CPI-PIは、物価変動の二階層構造を把握するために開発された。CPIは最終消費者が支払う価格水準を測定し、PPIは企業が仕入れる原材料や中間財の価格を示す。両指数の差異は、コスト転嫁や需要供給バランスの変化を反映するため、インフレーションの源泉を識別する手段として機能する。
役割と機能

- 政策判断:中央銀行はCPI-PIを通じて、価格上昇がコストプッシュ型か需要プル型かを評価し、金融引き締めのタイミングや規模を決定する。

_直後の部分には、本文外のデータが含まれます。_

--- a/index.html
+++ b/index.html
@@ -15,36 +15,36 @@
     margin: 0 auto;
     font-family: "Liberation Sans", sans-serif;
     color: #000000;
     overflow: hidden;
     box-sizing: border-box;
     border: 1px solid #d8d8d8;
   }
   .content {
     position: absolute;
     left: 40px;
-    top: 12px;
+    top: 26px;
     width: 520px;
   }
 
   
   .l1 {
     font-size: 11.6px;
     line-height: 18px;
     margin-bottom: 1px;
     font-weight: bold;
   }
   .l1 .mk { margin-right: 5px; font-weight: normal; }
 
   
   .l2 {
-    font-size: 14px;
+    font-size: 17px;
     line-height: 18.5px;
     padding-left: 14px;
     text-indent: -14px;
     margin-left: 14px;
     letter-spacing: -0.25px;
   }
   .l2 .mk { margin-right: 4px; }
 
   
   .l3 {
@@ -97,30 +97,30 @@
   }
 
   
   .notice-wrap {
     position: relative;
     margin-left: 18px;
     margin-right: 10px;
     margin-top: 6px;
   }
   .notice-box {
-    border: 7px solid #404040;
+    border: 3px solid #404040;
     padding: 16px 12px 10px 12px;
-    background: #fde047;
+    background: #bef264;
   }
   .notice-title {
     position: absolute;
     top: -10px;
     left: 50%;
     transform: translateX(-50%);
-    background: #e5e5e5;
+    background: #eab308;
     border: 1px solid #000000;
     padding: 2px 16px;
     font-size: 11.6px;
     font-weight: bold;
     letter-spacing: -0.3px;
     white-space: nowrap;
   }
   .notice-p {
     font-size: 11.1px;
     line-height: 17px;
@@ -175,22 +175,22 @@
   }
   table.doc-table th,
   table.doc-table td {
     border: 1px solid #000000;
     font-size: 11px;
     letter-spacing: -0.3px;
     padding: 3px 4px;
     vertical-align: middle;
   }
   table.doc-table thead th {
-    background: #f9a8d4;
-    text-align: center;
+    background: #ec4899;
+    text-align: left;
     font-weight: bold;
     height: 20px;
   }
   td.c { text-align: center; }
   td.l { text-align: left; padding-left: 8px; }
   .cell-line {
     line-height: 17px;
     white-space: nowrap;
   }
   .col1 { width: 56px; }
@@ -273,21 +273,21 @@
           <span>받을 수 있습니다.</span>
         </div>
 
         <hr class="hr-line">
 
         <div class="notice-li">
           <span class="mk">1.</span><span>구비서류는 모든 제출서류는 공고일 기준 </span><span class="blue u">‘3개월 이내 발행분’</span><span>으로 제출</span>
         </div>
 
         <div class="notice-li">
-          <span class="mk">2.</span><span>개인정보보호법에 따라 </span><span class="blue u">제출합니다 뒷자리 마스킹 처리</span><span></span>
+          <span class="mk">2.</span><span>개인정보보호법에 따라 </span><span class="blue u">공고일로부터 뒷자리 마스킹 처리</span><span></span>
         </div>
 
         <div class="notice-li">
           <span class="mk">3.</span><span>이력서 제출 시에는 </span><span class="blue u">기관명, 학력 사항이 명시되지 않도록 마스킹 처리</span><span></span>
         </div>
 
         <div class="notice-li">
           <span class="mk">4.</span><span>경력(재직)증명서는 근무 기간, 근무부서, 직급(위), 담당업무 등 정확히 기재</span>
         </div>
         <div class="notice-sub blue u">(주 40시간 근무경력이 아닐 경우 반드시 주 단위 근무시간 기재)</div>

- 経済モデリング:マクロ経済モデルに組み込まれ、インフレーション期待と実質購買力の相関を解析する。
- 企業戦略:製造業者はPPI上昇がCPIへ転嫁されるか否かを判断し、価格設定やコスト管理方針に活用する。
特徴

- 差額構成要素:CPI-PIは「CPI − PPI」で表され、正値なら消費者物価が生産者物価を上回り、負値なら逆。

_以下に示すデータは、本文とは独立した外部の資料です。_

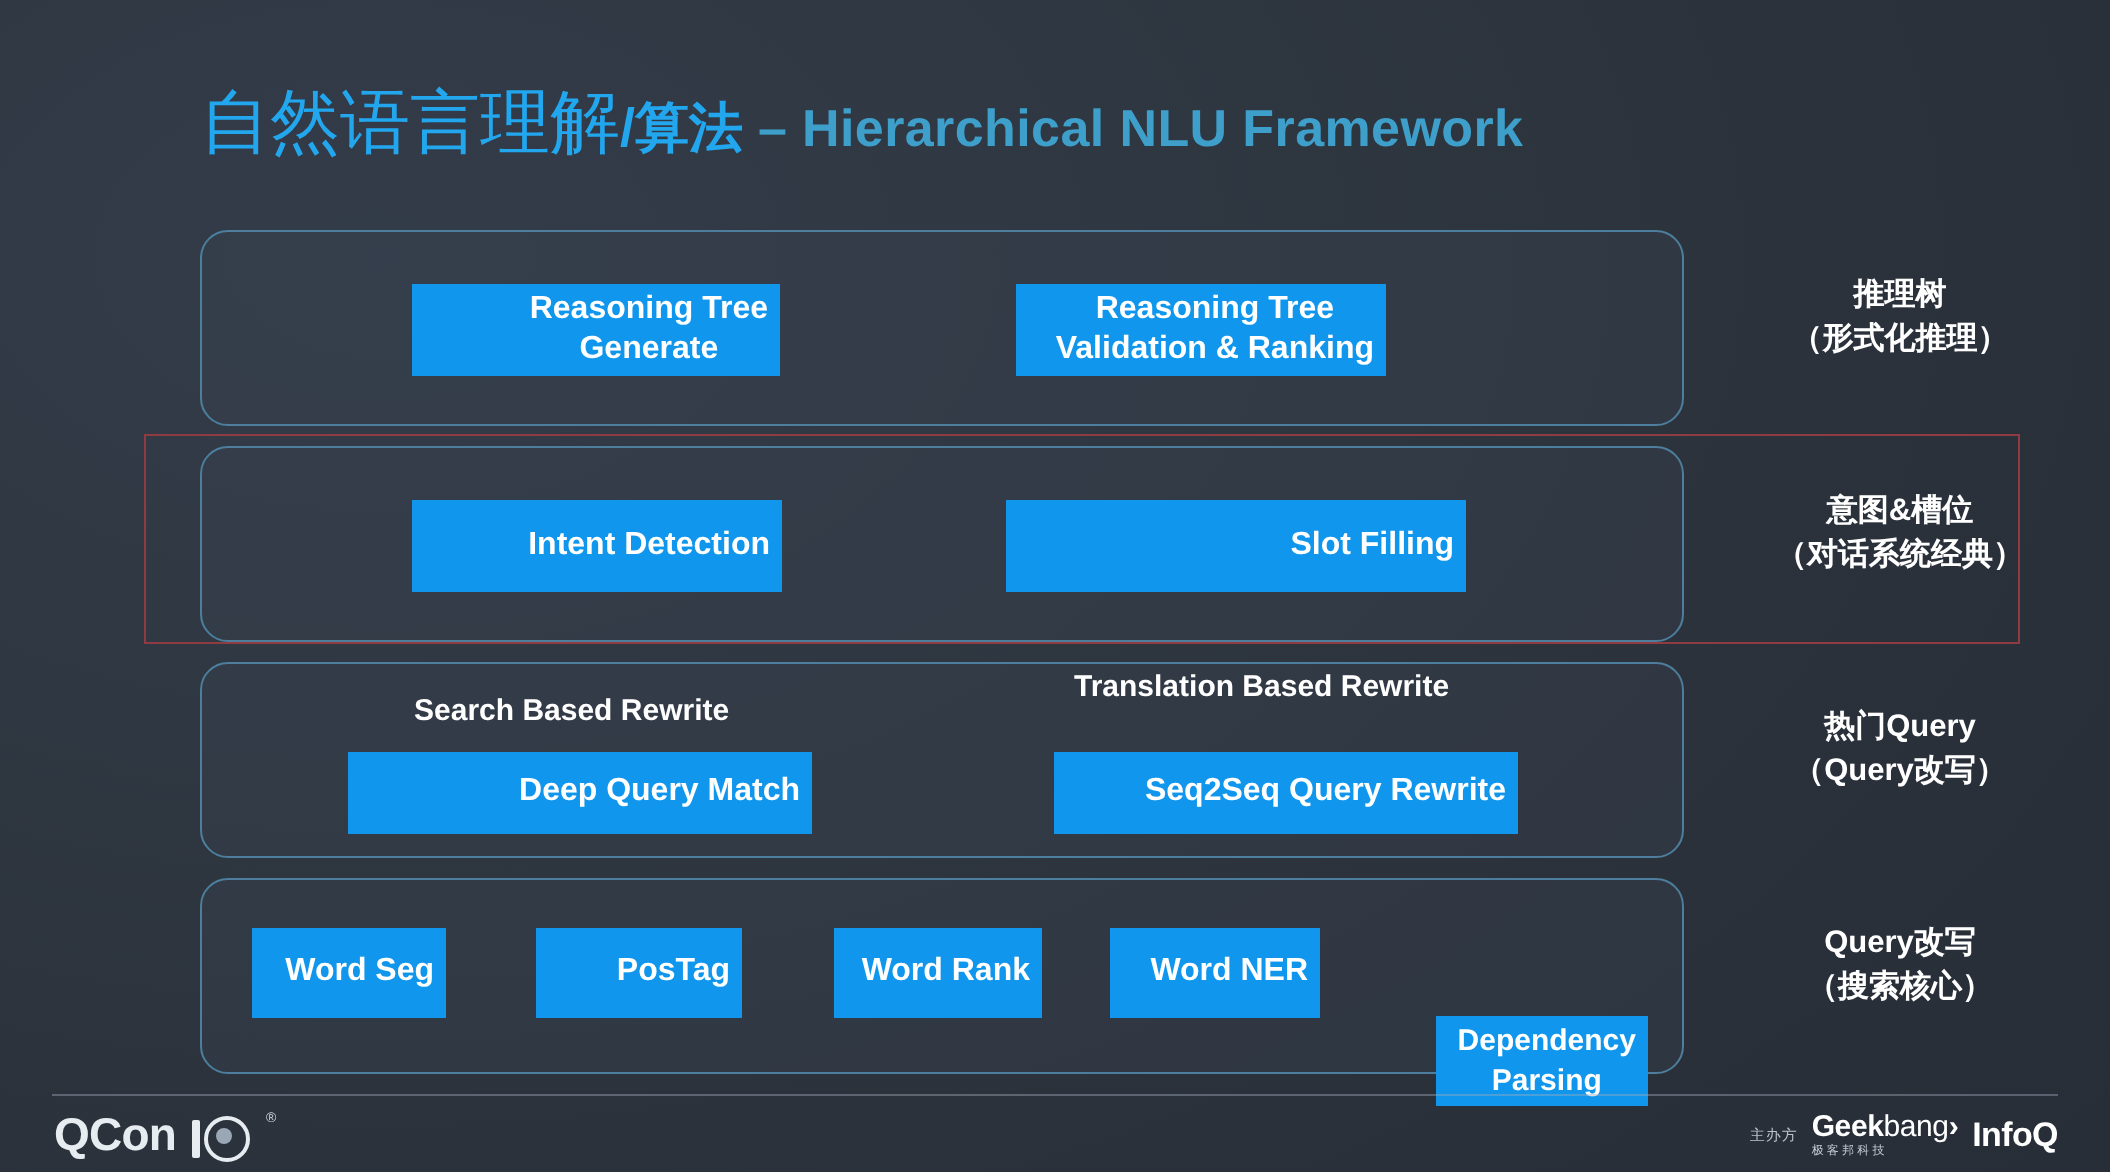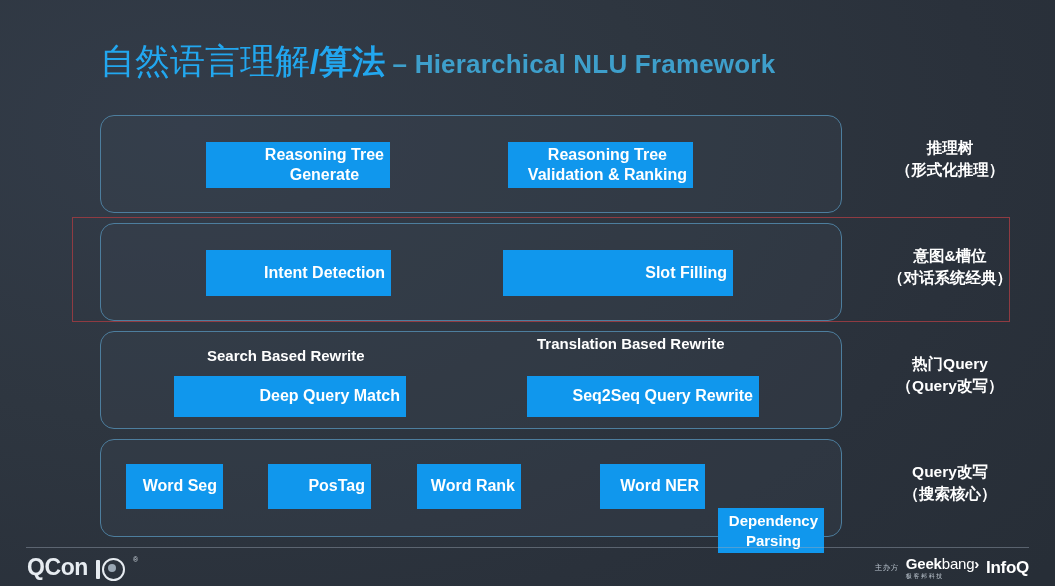--- a/index.html
+++ b/index.html
@@ -31,21 +31,21 @@
     white-space: nowrap;
   }
   .t-cn {
     font-size: 35px;
     font-weight: normal;
     color: #22a7ef;
     letter-spacing: 0px;
     vertical-align: baseline;
   }
   .t-cn2 {
-    font-size: 33px;
+    font-size: 27px;
     font-weight: bold;
     color: #22a7ef;
     vertical-align: baseline;
     margin-top: 20px;
   }
   .t-en {
     font-size: 26px;
     font-weight: bold;
     color: #3e9fcb;
     vertical-align: baseline;
@@ -101,21 +101,21 @@
   
   #box-intent       { left: 206px; top: 250px; width: 185px; height: 46px; }
   #box-slot         { left: 503px; top: 250px; width: 230px; height: 46px; }
   
   #box-deep-query   { left: 174px; top: 376px; width: 232px; height: 41px; }
   #box-seq2seq      { left: 527px; top: 376px; width: 232px; height: 41px; }
   
   #box-word-seg     { left: 126px; top: 464px; width: 97px;  height: 45px; }
   #box-postag       { left: 268px; top: 464px; width: 103px; height: 45px; }
   #box-word-rank    { left: 417px; top: 464px; width: 104px; height: 45px; }
-  #box-word-ner     { left: 600px; top: 464px; width: 105px; height: 45px; }
+  #box-word-ner     { left: 555px; top: 464px; width: 105px; height: 45px; }
   #box-dep-parse    { left: 718px; top: 464px; width: 106px; height: 45px; font-size: 15px; margin-top: 44px; }
 
   
   .subcap {
     position: absolute;
     color: #ffffff;
     font-size: 15px;
     font-weight: bold;
     white-space: nowrap;
   }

- 時間的遅延:PPIの変動がCPIに反映されるまでには数か月のラグが存在し、短期的な価格転嫁は限定的である。
- 地域性・業種別差異:都市部と地方、製造業とサービス業ではCPI-PIの構成比率や変動幅に顕著な違いが見られる。
現在の位置づけ

近年、原材料価格の急騰や供給網の混乱がPPIを押し上げ、CPI-PIの拡大が注目されている。日本では「物価指数の差分」も含めたインフレーション期待指標として、金融政策委員会で議論対象となっており、長期的なデフレ脱却を図る上で重要視されている。また、国際比較においては各国の物価転嫁メカニズムを定量化するための基準指標として利用され、経済学研究や政策評価の一部として位置付けられている。